Clinton Cards collapses into administration
CLINTON CARDS, the UK’s largest specialist greeting cards retailer, has been placed into administration by its largest supplier, putting more than 8,000 jobs at risk.
Restructuring firm Zolfo Cooper were called in as administrators yesterday after Clinton’s banks, Royal Bank of Scotland and Barclays, sold the company’s £35m of loans to US card retailer American Greetings.
Rather than extending waivers granted by the banks, American Greetings decided to enforce the loan, pushing Clinton into collapse.

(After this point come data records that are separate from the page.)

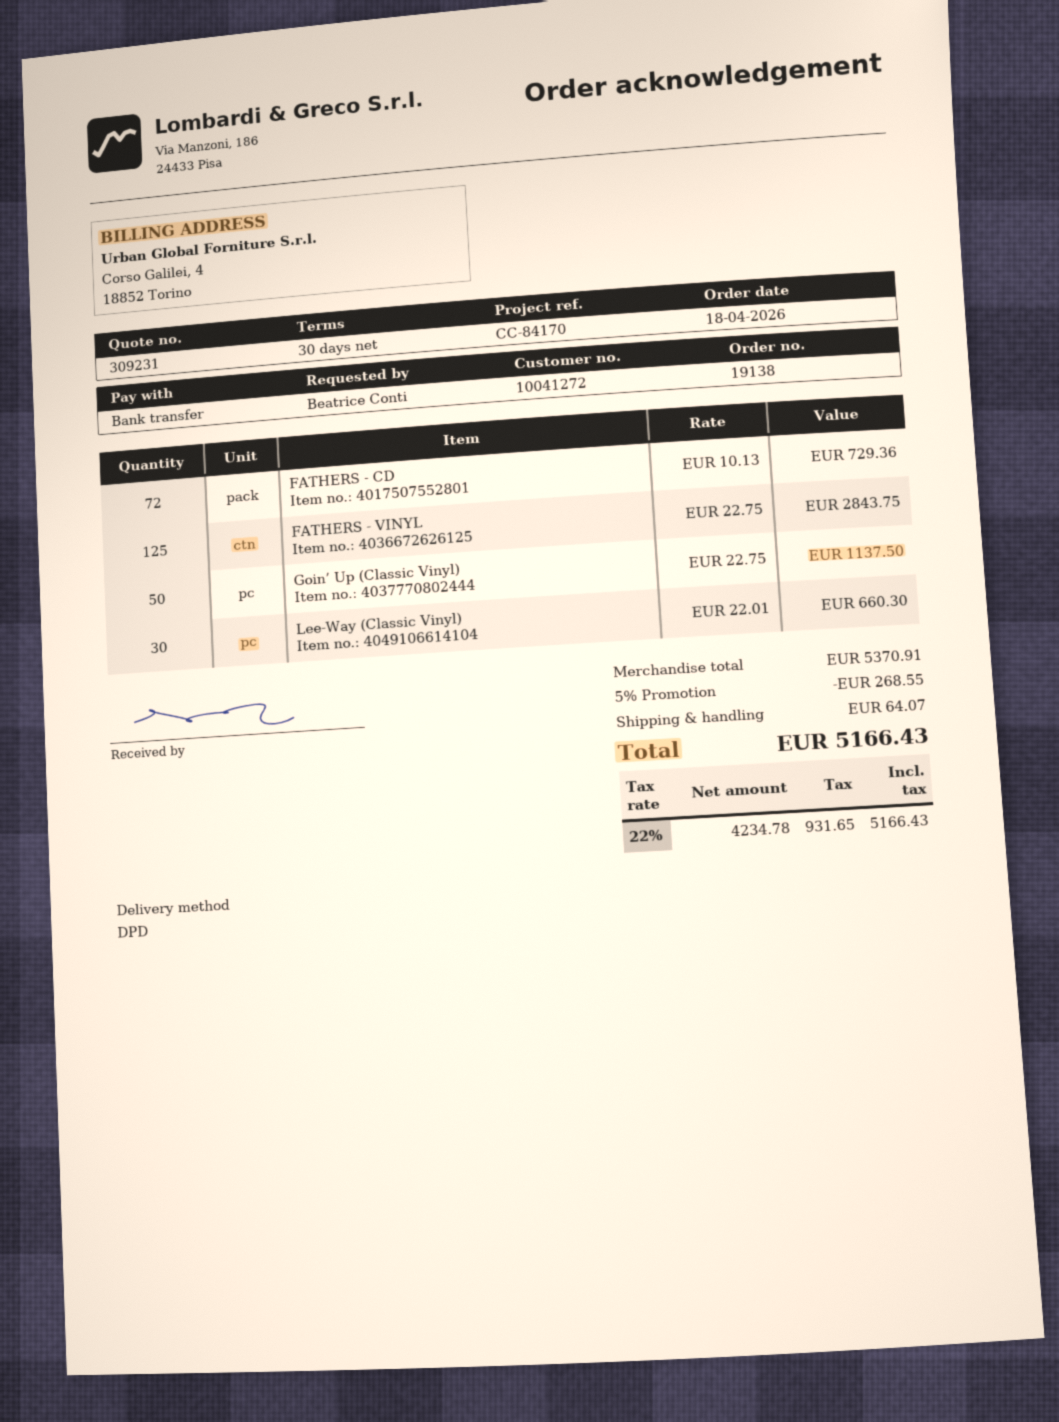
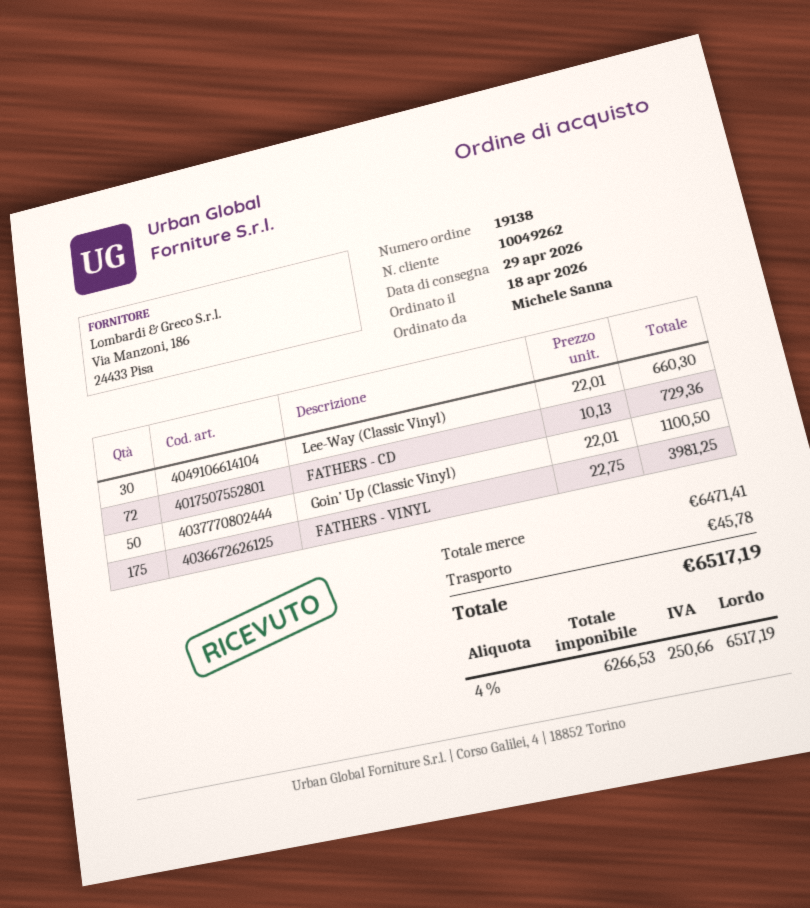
customer number: 10041272 -> 10049262
ordered by: Beatrice Conti -> Michele Sanna
FATHERS - VINYL: 125 x 22.75 = 2843.75 -> 175 x 22.75 = 3981.25
Goin’ Up (Classic Vinyl): 50 x 22.75 = 1137.50 -> 50 x 22.01 = 1100.50
subtotal: 5370.91 -> 6471.41
discount: 5% = 268.55 -> none
shipping: 64.07 -> 45.78
net: 4234.78 -> 6266.53
tax: 22% = 931.65 -> 4% = 250.66
total: 5166.43 -> 6517.19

American Greetings, which has around $25m of unsecured exposure to Clintons, said yesterday the retailer had repeatedly defaulted on payments. It now expects to recover some of those losses. Zolfo’s Peter Saville said Clintons had faced “challenging” trading conditions, particularly in the Birthdays subsidiary which has cost the business more than £130m since its purchase in 2004. Zolfo said the 628 Clintons and 139 Birthdays stores will continue to trade as normal as it searches for a buyer but warned that a number of stores are likely to be closed.
ADVISERS
PETER SAVILLE
ZOLFO COOPER
Peter Saville, Simon Freakley and Anne O’Keefe, three partners at Zolfo Cooper, were appointed as joint administrators over Clinton Cards yesterday. It has been a busy year for the restructuring firm, which has been called in to handle several well-known high street names in the past year. In May last year, Zolfo was appointed as administrator to womenswear chain Jane Norman, which was sold to Edinburgh Wollen Mill, and more recently was involved in the rescue of toy-maker Hawkins Bazaar. Saville, who joined Zolfo in 1995, has been lead administrator on a number of retail deals including greeting cards group Celebrations in 2009 and fashion house Hardy Amies in 2008. Savills said yesterday he remained confident that Clintons remained “an attractive proposition” for potential buyers.